REDONNER VIE À AGADIR MODE D'EMPLOI
Mehdi Reghai est le cofondateur de Synergie Media, agence digitale marocaine qui opère dans le domaine du conseil en stratégie Internet. L’entreprise compte parmi ses clients Maroc Telecom, Inwi, Auchan, Nokia et Microsoft, ainsi que plusieurs initiatives dont la plus reconnue reste la compétition des Maroc Web Awards (9 éditions) qui récompense les meilleurs créateurs de contenus en ligne marocains. Mehdi a acquis, au fil des 10 dernières années, une expertise dans les domaines du web et de la technologie, partageant cette expérience sur l’industrie numérique et l’univers des startups tech en tant que conférencier et consultant auprès d’universitaires et d’associations professionnelles, ainsi que sur les plateaux de télévision. www.synergie-media.com
Nous ne cesserons de le répéter, la région d’Agadir possède un immense potentiel, qu’il soit économique, social ou culturel. La ville est pourtant tétanisée par sa léthargie qui dure depuis des années et qui contraste avec le développement urbain que connaissent d’autres cités marocaines, notamment Marrakech et Tanger.
L’objectif de cet article n’est pas d’énumérer les faiblesses de la ville : détresse économique, délabrement des rues et incapacité à renouveler la destination, un mantra que récitent à l’unisson tous les habitants d’Agadir. Notre objectif est plutôt de proposer des exemples de « City Branding » réussis. Des villes comme Londres, Hong Kong ou Lyon constituent des cas d’école d’un bon repositionnement stratégique dont peut s’inspirer la région.
INTRODUCTION AU CITY BRANDING
À l’instant même où une ville devient une marque, il est plus aisé de mettre en avant ses qualités et de la promouvoir à l’international. Synonyme de luxe, de jet set, de cinéma et de mode, Marrakech a su séduire en moins de quinze ans, touristes, investisseurs et stars du show business, et capter l’attention du Palais et les finances de l’État. La ville ocre est le bon élève à suivre en termes d’aménagement urbain et de reconversion réussie.
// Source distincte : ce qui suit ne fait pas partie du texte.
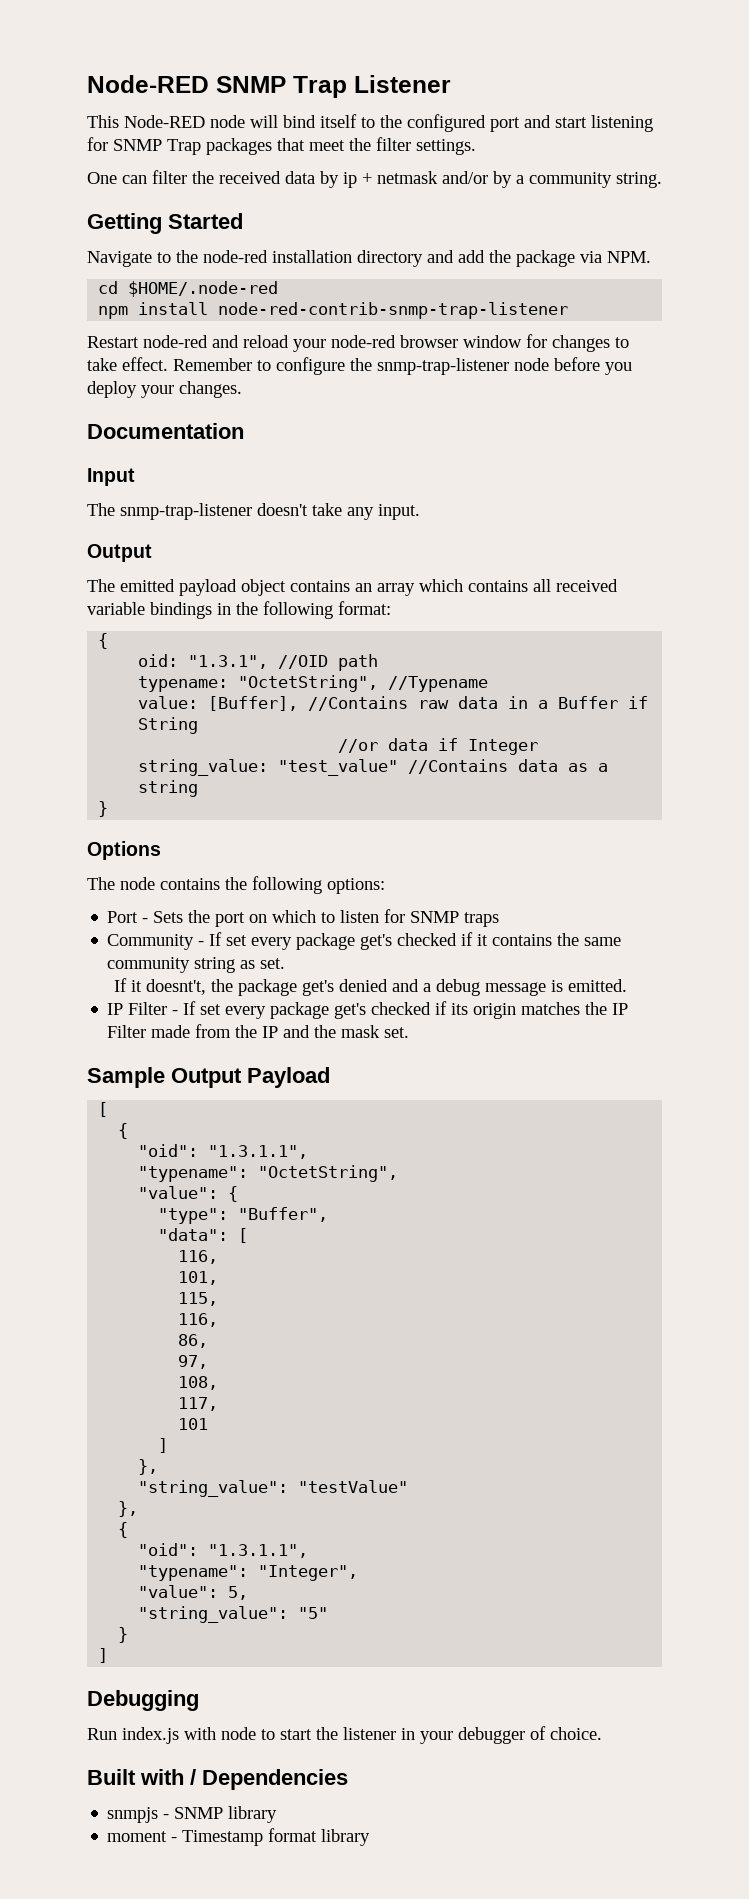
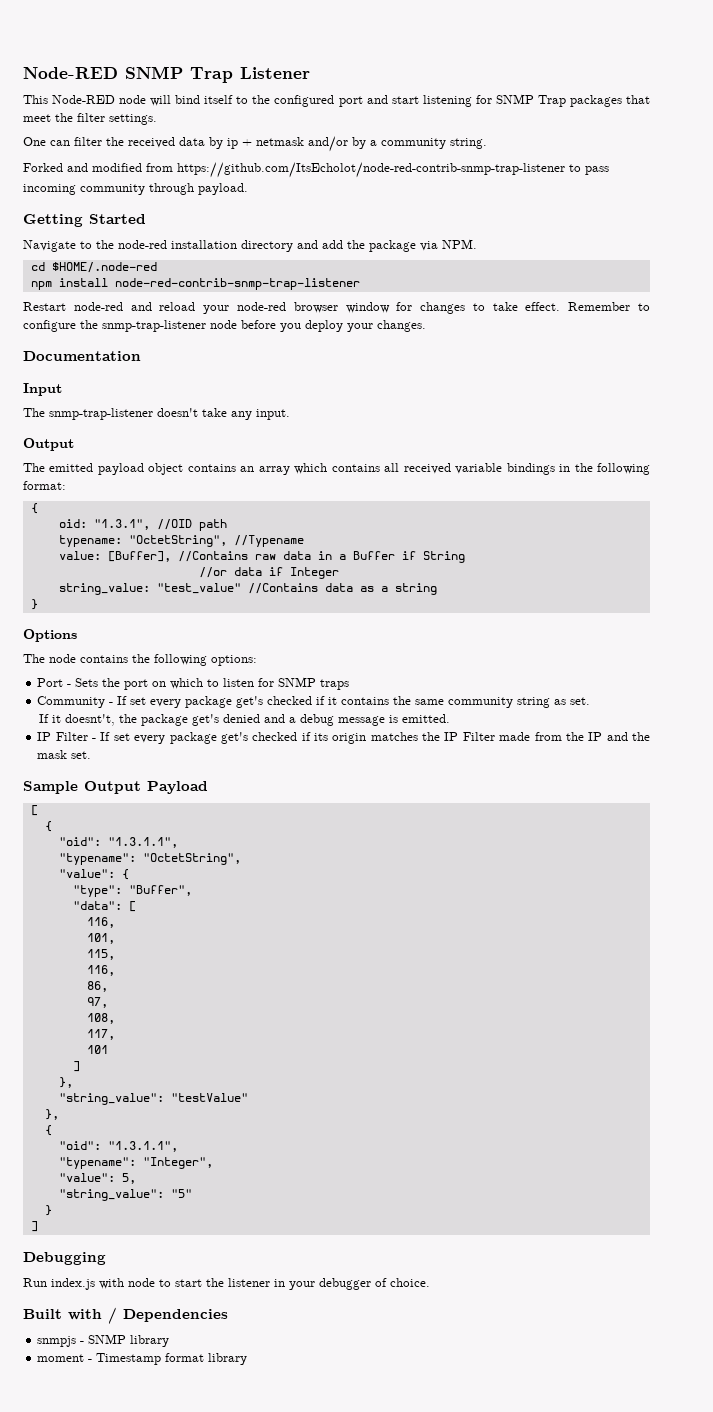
(662, 180) none -> [23,162,609,178] [23,183,248,195] // Forked and modified from https://github.com/ItsEcholot/node-red-contrib-snmp-trap-listener to pass incoming community through payload.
Mais transformer une ville en « brand » (ou marque) n’est pas une mince affaire. Tout commence par la création d’une identité visuelle forte, accompagnée d’un slogan « impactant ». Only Lyon, Copenhagen, I Love NY ou I Amsterdam en sont des exemples concrets. Avec l’actuel logo de la ville d’Agadir signé Hicham Lahlou, le cabinet de l’ancien maire Tariq Kabbage était sur la bonne voie. Un logo qui n’a malheureusement pas été exploité pleinement en réapparaissant sur tous les portails en ligne de la ville, sur le nouveau mobilier urbain, sur les véhicules des services publics et sur une panoplie de produits dérivés destinés aux touristes et aux locaux.
La mise en place d’un tel projet aurait nécessité une vision qui intègre une myriade de partenaires : Centre Régional d’Investissement, Conseil Régional du Tourisme, Chambre de Commerce, d’Industrie et des Services, Agence Urbaine, Université Ibn Zohr, Office National des Aéroports, Aéroport d’Agadir – Al Massira, Commune Urbaine, Wilaya, Préfecture, Conseil Régional... Mais cette collaboration peine aujourd’hui encore à voir le jour, emportée par les rivalités entre agences et les clivages hérités d’une autre époque.
COMMUNIQUER AUTREMENT
La communication officielle d’Agadir aurait également dû suivre cet élan de modernité en recrutant des ambassadeurs (figures marquantes, artistes, intellectuels, influenceurs web) qui porteraient haut les couleurs de leur ville, en proposant des supports de communication de qualité (guides officiels, bulletins d’informations, cartes personnalisées, vidéos et photos originales) et en intégrant les nouveaux médias. Agadir n’est pas officiellement présente sur la majorité des réseaux sociaux, alors qu’en 2017 tout se joue sur Facebook, YouTube, Instagram et Snapchat.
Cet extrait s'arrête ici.